President Vladimir Putin announced in August that it had become the first country in the world to approve a vaccine for coronavirus. However, it had not tested the candidate in a large-scale medical trial. Nevertheless, Putin said that the vaccine worked effectively. Experts believed that this urgency cut through the long-established process for developing safe vaccines.
An independent polling institute the Levada Center found that 59 per cent of the respondents said that they would not get the coronavirus vaccine even if it was free of cost and voluntary.
Moreover, top business executives, governors and editors of Kremlin's RT television network have said that they have received the vaccine but Putin has not, as mentioned in a report in the New York Times.
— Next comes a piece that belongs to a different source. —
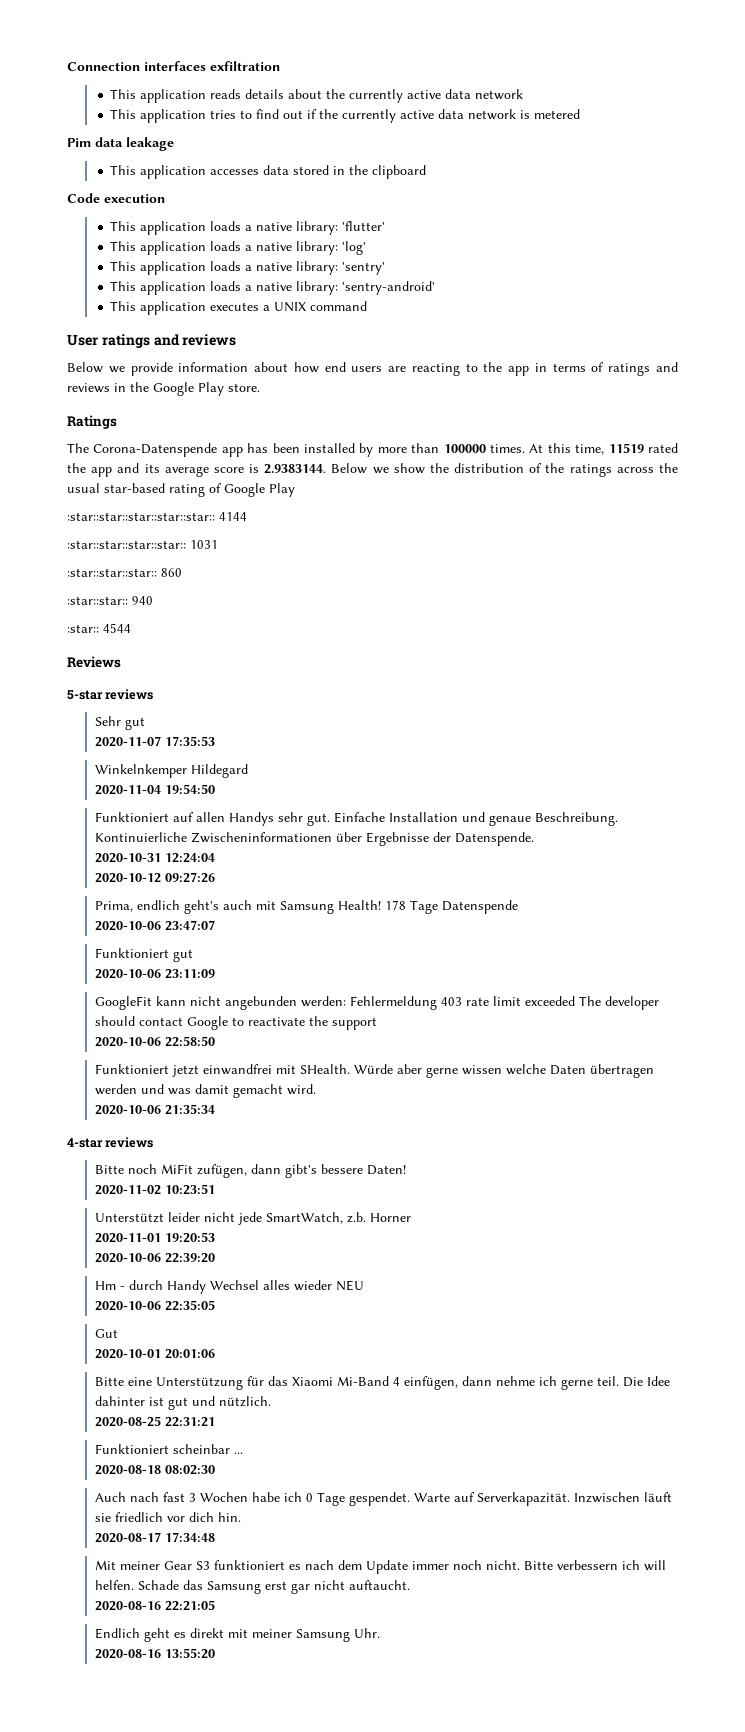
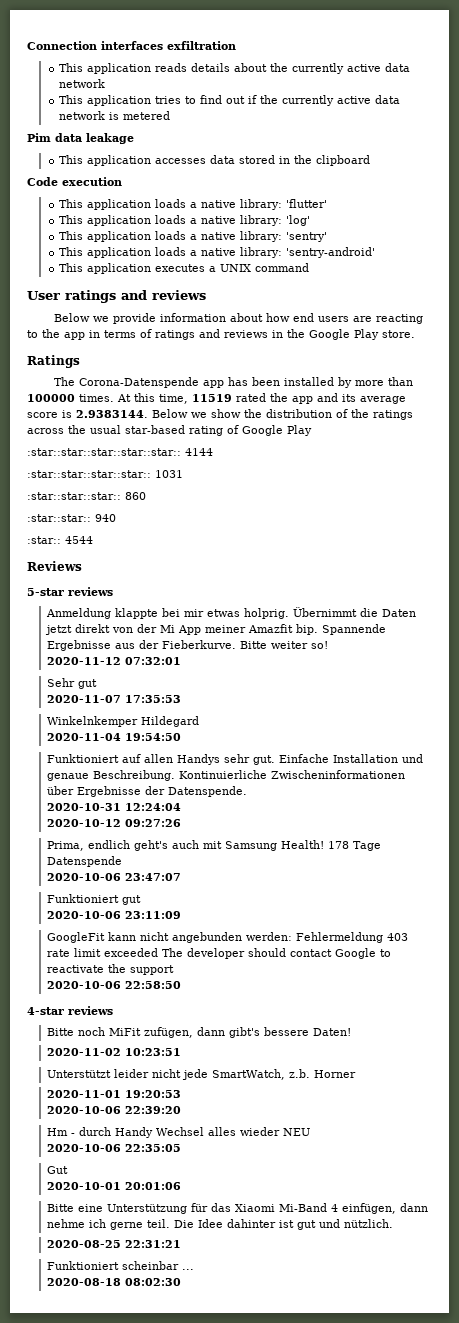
(154, 694) none -> [46,607,417,619] [45,624,387,635] [47,640,329,651] [47,657,182,665] // Anmeldung klappte bei mir etwas holprig. Übernimmt die Daten jetzt direkt von der Mi App meiner Amazfit bip. Spannende Ergebnisse aus der Fieberkurve. Bitte weiter so! // 2020-11-12 07:32:01
[94,1064,654,1078] [94,1084,316,1098] [94,1104,215,1115] // Funktioniert jetzt einwandfrei mit SHealth. Würde aber gerne wissen welche Daten übertragen werden und was damit gemacht wird. // 2020-10-06 21:35:34 -> (182, 985) none
[94,1492,672,1506] [94,1512,241,1522] [94,1532,215,1543] [94,1560,666,1574] [94,1580,410,1594] [94,1600,215,1611] [94,1628,380,1642] [94,1648,215,1659] // Auch nach fast 3 Wochen habe ich 0 Tage gespendet. Warte auf Serverkapazität. Inzwischen läuft sie friedlich vor dich hin. // 2020-08-17 17:34:48 // Mit meiner Gear S3 funktioniert es nach dem Update immer noch nicht. Bitte verbessern ich will helfen. Schade das Samsung erst gar nicht auftaucht. // 2020-08-16 22:21:05 // Endlich geht es direkt mit meiner Samsung Uhr. // 2020-08-16 13:55:20 -> (182, 1282) none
Putin's daughter has, however, received the vaccine.
As per Levada, only 27 per cent of Russians believe in the coronavirus vaccine. Meanwhile, production challenges have marred the vaccination drive. Health minister, Mikhail Murashko, said on Wednesday that 100,000 people have been vaccinated out of the country's population of 140 million.
Polling firm Ipsos found that Russians are more skeptical of the coronavirus vaccine than the public anywhere else. It had polled in 27 countries.
Meanwhile, volunteers who took the vaccine have uploaded their antibody test results and side effects on Facebook and other social media. Volunteers have said that the vaccine appears to help the body form antibodies without any serious side effects.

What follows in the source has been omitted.